A few weeks back, a friend of mine and I went to Big in Japan bar on St. Laurent (you know the place, with the secret red door and tuxedoed bouncers). Well, it’s become one of my favorite places in the city to get into a little trouble and the runway bars, the low lighting and a clever bottle service are all to blame.
Those bottles you see hanging from the ceiling? They are yours and they are mine. If you buy a bottle during the night and for some crazy reason don’t happen to finish it, they screw it into the ceiling and it will wait there, patiently, for your next visit (how’s that for client fidelity?). This particular night, we arrived late and couldn’t find anywhere to sit so we ordered a drink from the back bar and stood around judging the crowd. People at Big in Japan are well dressed, hip without being ironic and casually cool. The kind of people you want to be around if you’re out for fun.
As the night got started, a couple of seats freed up and we slipped in between the crowd to assume our places. We ordered fresh drinks and continued scoping out the crowd. As luck would have it, right next to us sat a couple on a first date. I smiled at them as we settled in and I knew that the time was perfect to lend a helping hand to the nervous looking couple. There may not have been any verbal, social or physical signs telling me that they needed me and although they may have been fine on their own, but I knew I could make that date better.
While I was getting ready to start doling out dating advice to the people that hadn’t asked for it, my friend was busy plotting all on his own. He spotted one of his coworker’s sisters who may have met him once or twice in passing, but because of the low lighting in the bar, her sight was rendered useless. He turned to me, distracting me from imposing my couple’s therapy to announce that it was time for a little trouble.

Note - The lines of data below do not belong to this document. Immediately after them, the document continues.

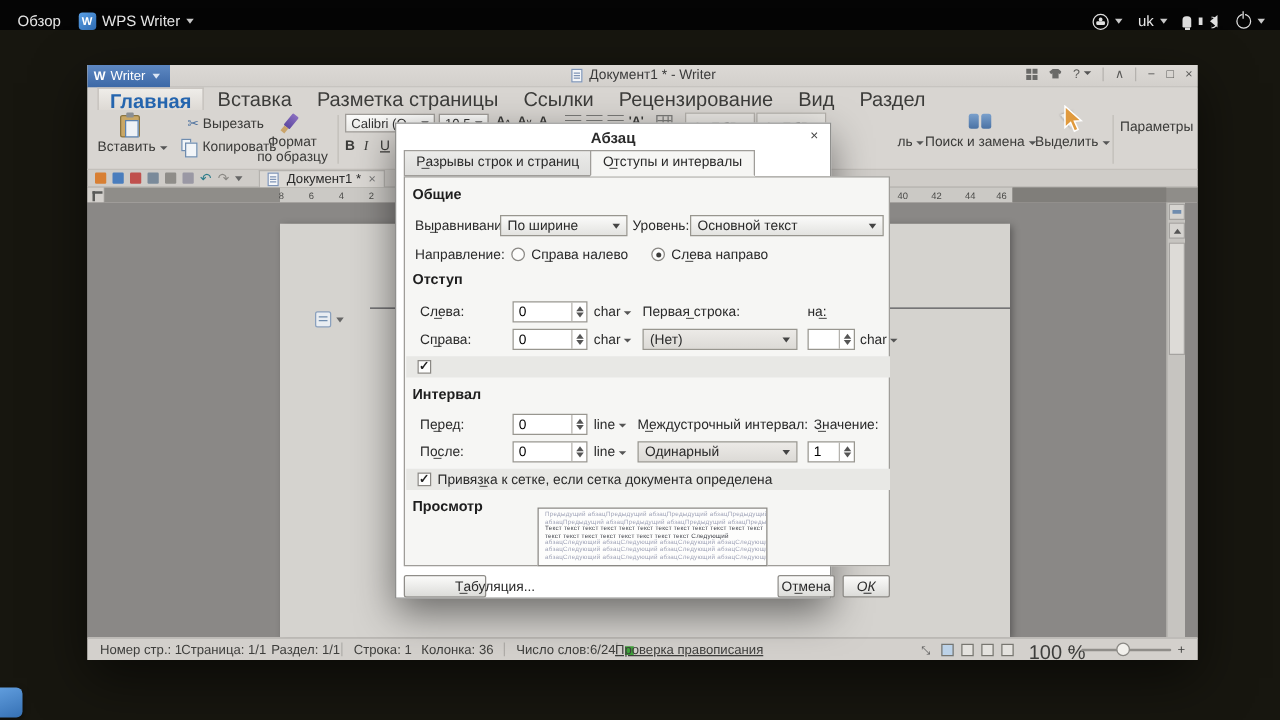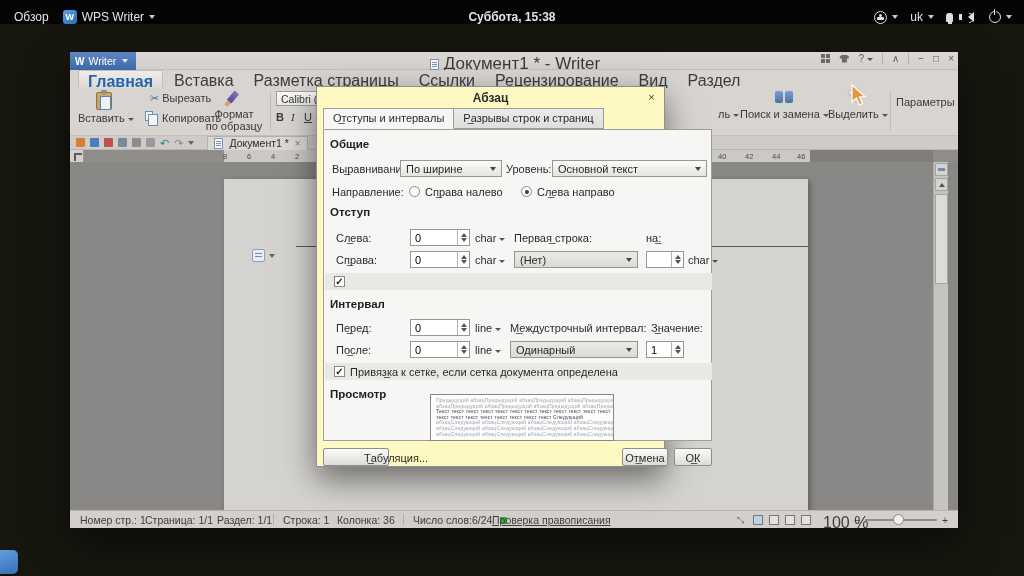--- a/index.html
+++ b/index.html
@@ -208,7 +208,6 @@
       <span class="caret"></span>
     </span>
   </div>
-  <div class="tb-clock">Суббота, 15:38</div>
   <div class="tb-right">
     <span class="tb-item">
       <span class="icon-a11y"></span>

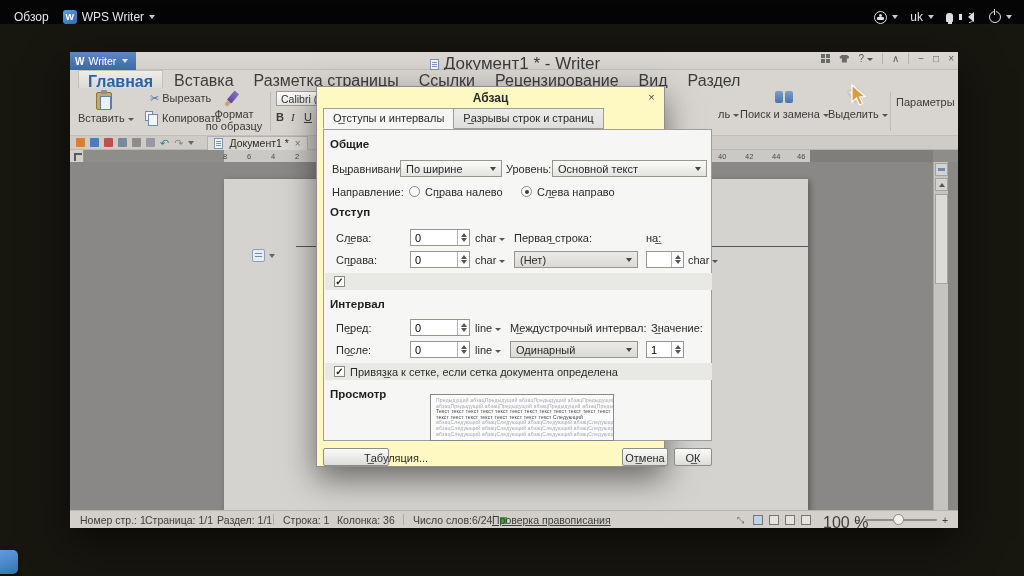--- a/index.html
+++ b/index.html
@@ -53,7 +53,7 @@
     color:#fff; font-size:10.5px; display:flex; align-items:center; gap:4px; padding:0 5px; }
   .corner-tab .wlogo { font-weight:bold; font-size:10px; }
   .corner-tab .caret { border-top-color:#dce6f4; margin-left:2px; }
-  .win-title { position:absolute; left:280px; width:330px; top:2px; text-align:center; font-size:17px; color:#3a3a3a;
+  .win-title { position:absolute; left:280px; width:330px; top:2px; text-align:center; font-size:11px; color:#3a3a3a;
     display:flex; align-items:center; justify-content:center; gap:5px; }
   .doc-glyph { width:9px; height:11px; background:#f4f6f9; border:1px solid #7f94b5; position:relative; }
   .doc-glyph:after { content:""; position:absolute; left:1px; top:2px; width:5px; height:1px; background:#7f94b5;

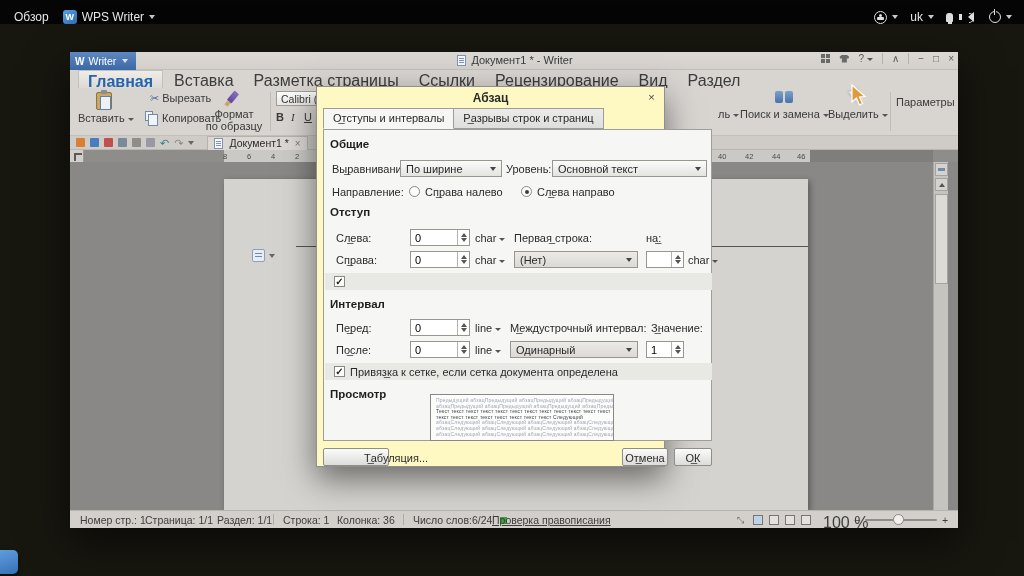--- a/index.html
+++ b/index.html
@@ -150,7 +150,7 @@
   .zoom-knob { position:absolute; top:3px; width:11px; height:11px; border-radius:50%; background:#f2f0ec; border:1px solid #8a8884; }
 
   
-  .dialog { position:absolute; left:316px; top:86px; width:349px; height:381px; background:#fef9c3;
+  .dialog { position:absolute; left:316px; top:98px; width:349px; height:381px; background:#ffffff;
     border:1px solid #8f8f8d; box-shadow:0 12px 30px rgba(0,0,0,.5); z-index:20; font-size:11px; color:#2a2a2a; }
   .dlg-title { position:absolute; left:0; top:0; width:100%; height:20px; text-align:center; font-weight:bold;
     font-size:12px; padding-top:4px; }

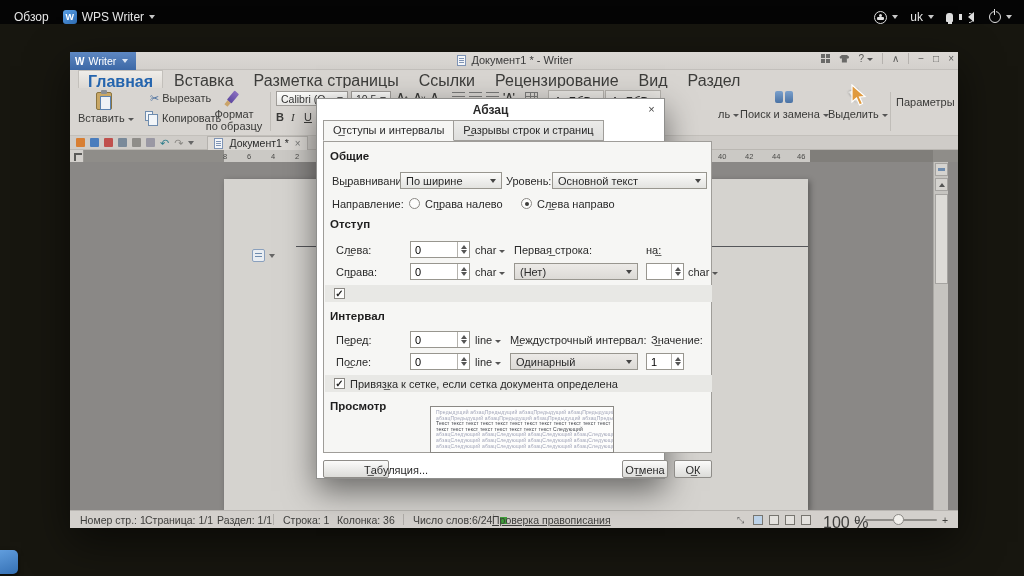--- a/index.html
+++ b/index.html
@@ -380,8 +380,8 @@
   <div class="dlg-close">×</div>
 
   <div class="dlg-tabs">
+    <span class="dlg-tab">Р̲азрывы строк и страниц</span>
     <span class="dlg-tab active">О̲тступы и интервалы</span>
-    <span class="dlg-tab">Р̲азрывы строк и страниц</span>
   </div>
 
   <div class="dlg-panel">

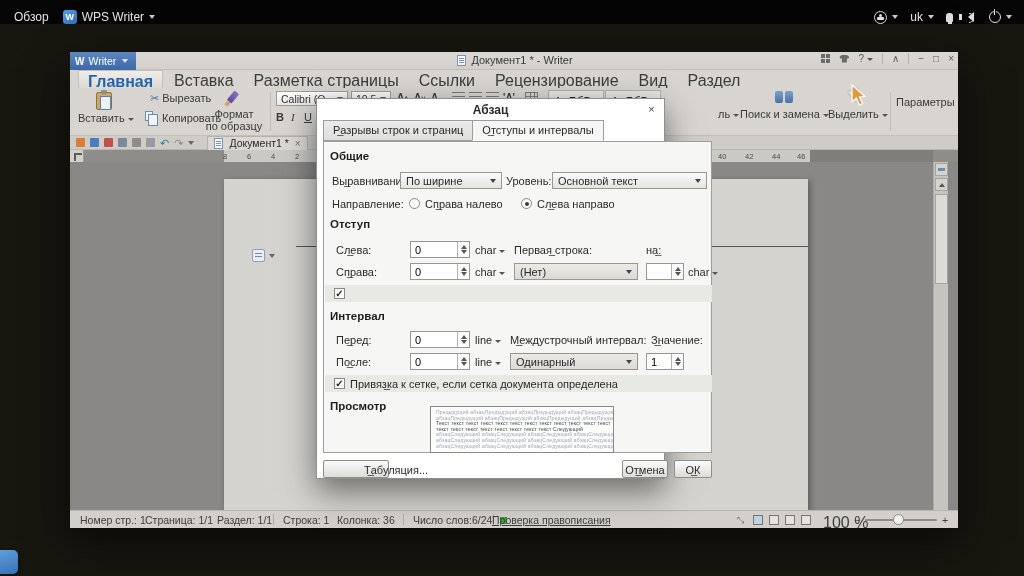--- a/index.html
+++ b/index.html
@@ -466,7 +466,7 @@
 
   <div class="dlg-btn" style="left:6px; top:361px; width:66px;padding-left:40px;">Т̲абуляция...</div>
   <div class="dlg-btn" style="left:305px; top:361px; width:46px;">От̲мена</div>
-  <div class="dlg-btn" style="left:357px; top:361px; width:38px;">О̲К</div>
+  <div class="dlg-btn" style="left:357px; top:361px; width:38px;font-style:italic;">О̲К</div>
 </div>
 
 <svg class="cursor" width="18" height="24" viewBox="0 0 18 24">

The girl across the bar still had no idea what was about to happen and my friend ingeniously acquired her number from her sister. We then got to work, and started texting her right away. She didn’t have his number so when she started receiving the mystery texts, she was obviously confused and to us, hilariously so. She asked us who we were, but there was no way we were giving in that quickly. She showed her friends what we were sending her (it was clean, people!) and they all started looking around the bar. Because we are very good at what we do and can hide like a stealth bomber in a cloud of confusion, no one spotted us and we kept it up a while longer.
In between texting the poor girl, who way by now in a tailspin, trying to find out where the mystery texts were coming from, we turned our attention back to the couple who were on their first date. How did we know this was a first date? Besides the obvious awkwardness, we simply pointed out that it looked like a first date and we were right. She laughed when she saw that both of us were looking at them, hands under our jaws, ready to jump in, and she seemed eager to chat with us. Her date on the other hand wasn’t as taken by our charm but instead seemed unimpressed by us being so “intrusive”. I asked where they were from, she was a local and he was from Australia or Switzerland, it didn’t matter. What did matter was they were a handsome pair and in matching tops to boot. I asked them if wearing matching red tops was trending right now in first date match ups. Was there something new I was missing? Would l spend my life eternally single because I would never want to match with my date so early on? Lucky for me, this one time turned out to be just a coincidence, so I’m safe.
I did point out that she looked splendid, dressed up tight like a stick of gum for the date, while he appeared a little less put together. I subtly suggested that if he wanted another date with a Montrealer, he might have to think twice about pulling another wrinkled top from the bottom of his travelling sack. She almost spit her drink all over the table trying, nervously, to thank me for doling out the priceless advice. For the sake of helping their conversation, I also shot out a few first date topics that could help them avoid silences during the night. There are great conversation starters like favorite baby room colors, co-banking and the number one first date conversation, mental health medical history. All signs will point to love if you break the ice with these any of these amazing openers.
Turning our attention back to the confused coworker’s sister, she kept looking around to see if she could spot who could be texting her secretly from the bar. After having had our fun, we were both ready to reveal ourselves. My friend looked up from hiding behind a couple of larger patrons who were getting ready to leave. Our cover was about to be blown whether we were done or not. She burst out laughing when she saw us and her entire troop came over to say hi to the crazies who had managed to pull a fast one on her.
At the same time, the first date couple was getting ready to call it a night. I told them it was a pleasure helping out with their date and wished them luck. I’m sure that because of my help, they will turn out fine.
As for Big in Japan, it is still as cool as ever. I’ve been back to try out their punch bowl drinks and to dish out more amazing advice to unsuspecting couples but that’s another story for another time.